**WORK TO BE COMPLETED:**
The range runs from the line containing "Europasfarben Edition 060: none" to the last line of the entries. Copy that range exactly, omitting pictures.

*** Opening RECORDS SUPPLIED ***

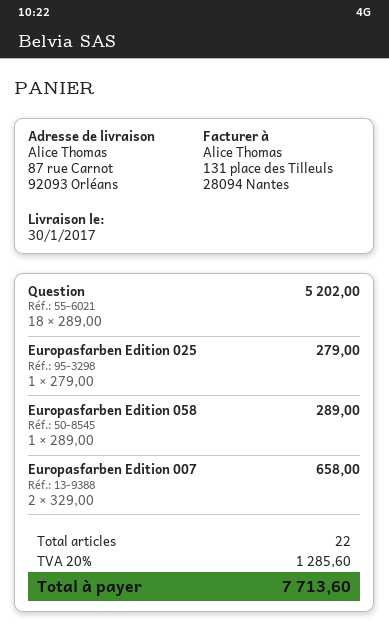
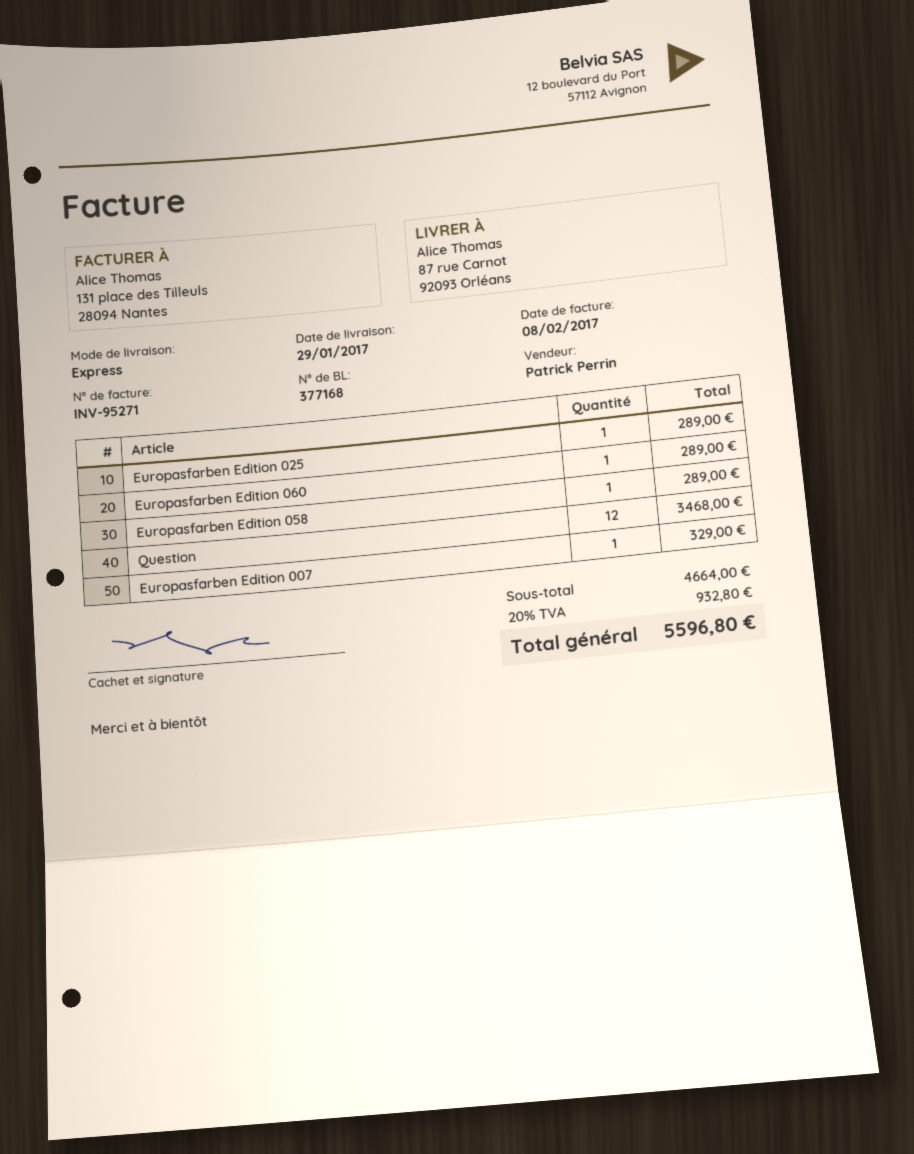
delivery date: 2017-01-30 -> 2017-01-29
Question: 18 for 5202.00 -> 12 for 3468.00
Europasfarben Edition 025: 1 for 279.00 -> 1 for 289.00
Europasfarben Edition 007: 2 for 658.00 -> 1 for 329.00
Europasfarben Edition 060: none -> 1 for 289.00
tax: 20% = 1285.60 -> 20% = 932.80
total: 7713.60 -> 5596.80

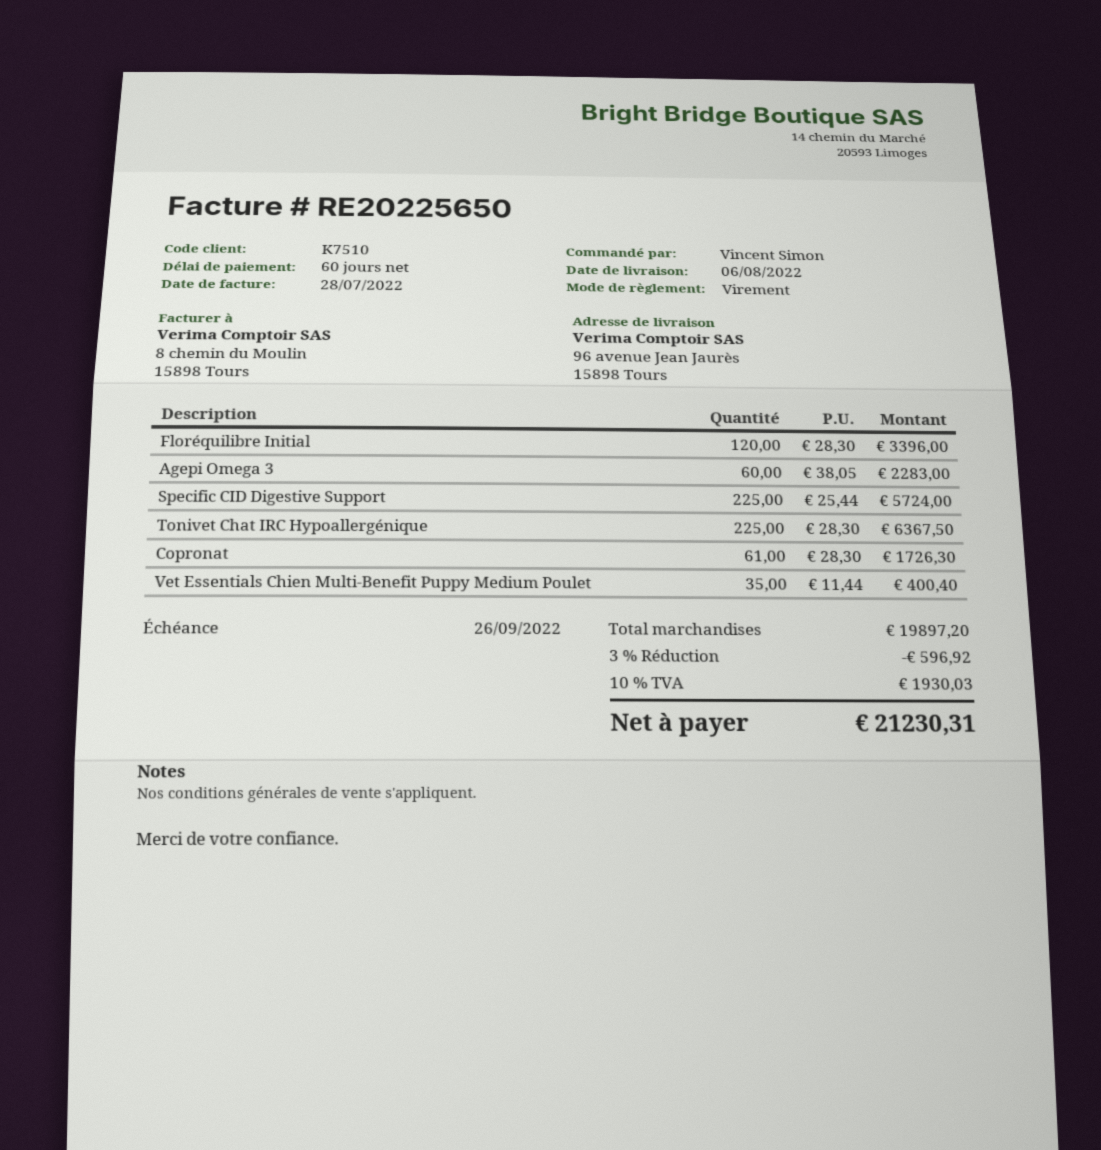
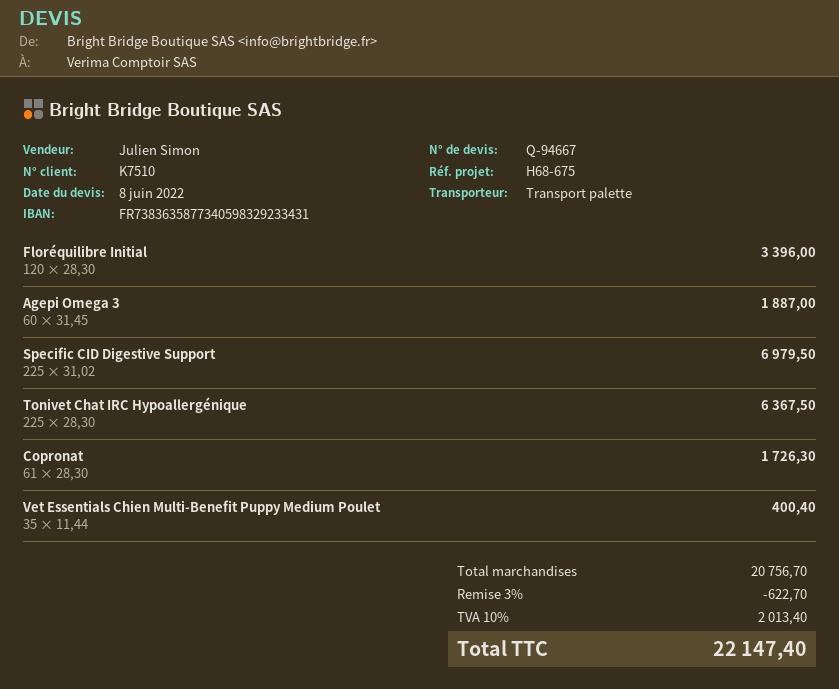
Agepi Omega 3: 60 x 38.05 = 2283.00 -> 60 x 31.45 = 1887.00
Specific CID Digestive Support: 225 x 25.44 = 5724.00 -> 225 x 31.02 = 6979.50
subtotal: 19897.20 -> 20756.70
discount: 3% = 596.92 -> 3% = 622.70
tax: 10% = 1930.03 -> 10% = 2013.40
total: 21230.31 -> 22147.40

*** Closing RECORDS SUPPLIED ***

**EXPECTED OUTPUT:**
Europasfarben Edition 060: none -> 1 for 289.00
tax: 20% = 1285.60 -> 20% = 932.80
total: 7713.60 -> 5596.80

Agepi Omega 3: 60 x 38.05 = 2283.00 -> 60 x 31.45 = 1887.00
Specific CID Digestive Support: 225 x 25.44 = 5724.00 -> 225 x 31.02 = 6979.50
subtotal: 19897.20 -> 20756.70
discount: 3% = 596.92 -> 3% = 622.70
tax: 10% = 1930.03 -> 10% = 2013.40
total: 21230.31 -> 22147.40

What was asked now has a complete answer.